(SOURCE INFORMATION Opens)

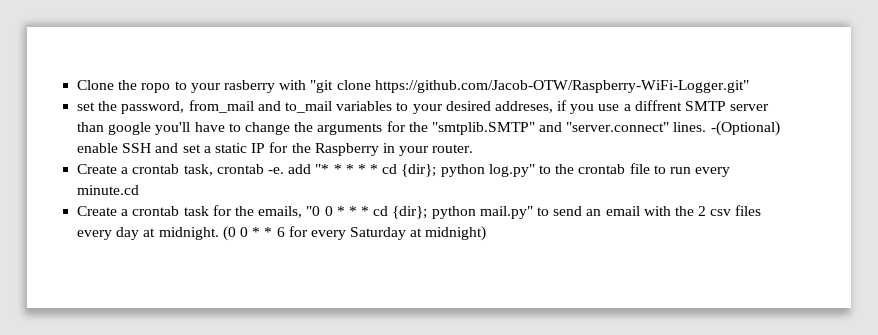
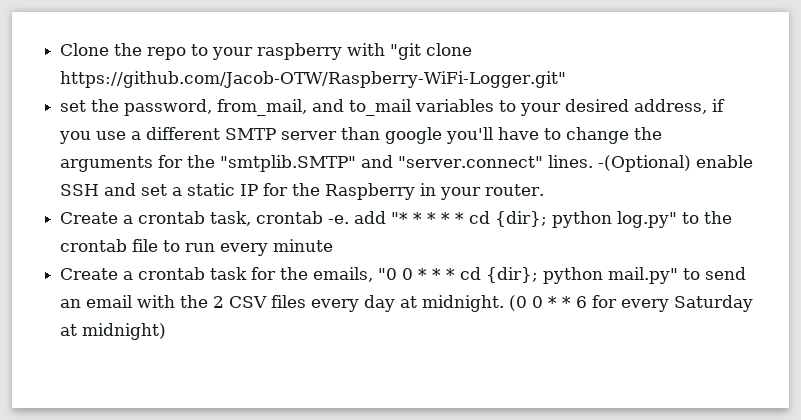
[141,80,275,93] ropo to your rasberry -> [147,43,343,60] repo to your raspberry
[188,100,254,113] from_mail -> [217,99,308,116] from_mail,
[494,101,553,113] addreses, -> [634,99,708,114] address,
[634,100,682,111] diffrent -> [146,127,221,140] different
[77,185,140,195] minute.cd -> [273,239,334,252] minute
[710,209,732,216] csv -> [229,296,268,308] CSV

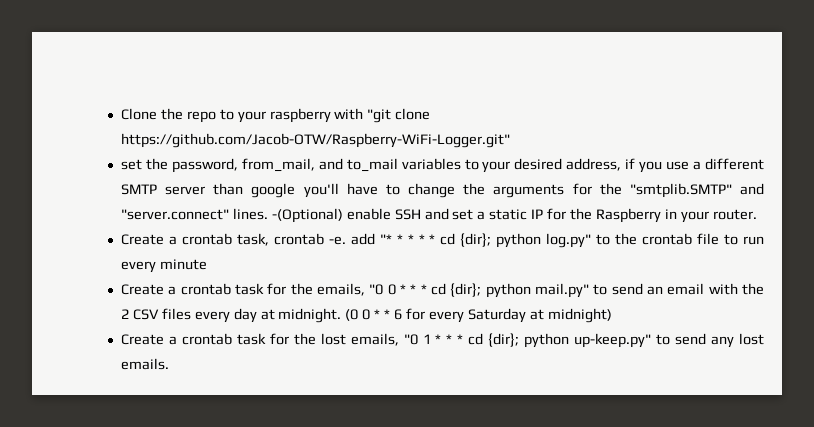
(167, 331) none -> [120,333,764,348] [120,358,169,370] // Create a crontab task for the lost emails, "0 1 * * * cd {dir}; python up-keep.py" to send any lost emails.

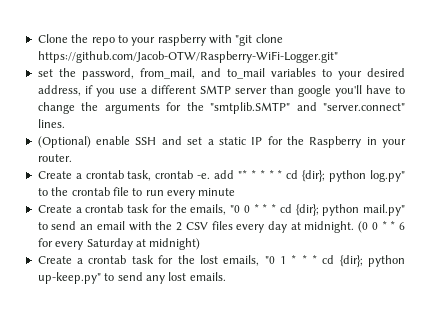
[271,208,343,223] -(Optional) -> [37,136,91,148] // (Optional)

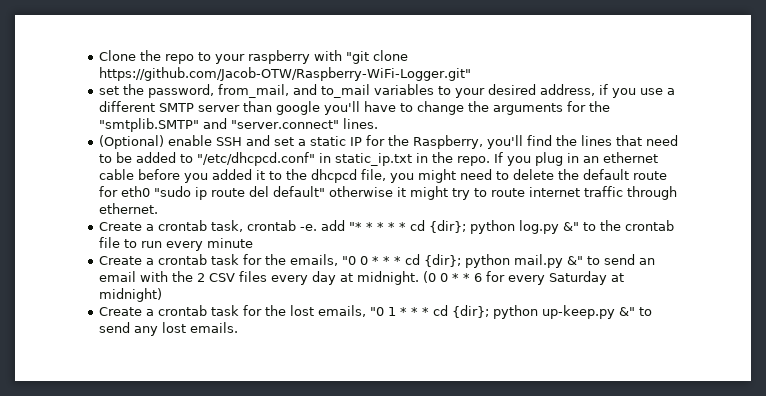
[309,136,406,148] [37,154,72,162] Raspberry in your router. -> [413,135,679,149] [99,152,659,166] [99,169,668,183] [99,186,678,200] [99,203,159,214] Raspberry, you'll find the lines that need to be added to "/etc/dhcpcd.conf" in static_ip.txt in the repo. If you plug in an ethernet cable before you added it to the dhcpcd file, you might need to delete the default route for eth0 "sudo ip route del default" otherwise it might try to route internet traffic through ethernet.
[369,170,405,182] log.py" -> [519,220,580,234] log.py &"
[363,204,405,216] mail.py" -> [514,254,584,268] mail.py &"
[37,272,101,284] up-keep.py" -> [542,305,636,319] up-keep.py &"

(SOURCE INFORMATION Closes)

ABOUT THIS TASK: Where a line of the records above holds the word "keep", copy that line.

RESULT BELOW:
(167, 331) none -> [120,333,764,348] [120,358,169,370] // Create a crontab task for the lost emails, "0 1 * * * cd {dir}; python up-keep.py" to send any lost emails.
[37,272,101,284] up-keep.py" -> [542,305,636,319] up-keep.py &"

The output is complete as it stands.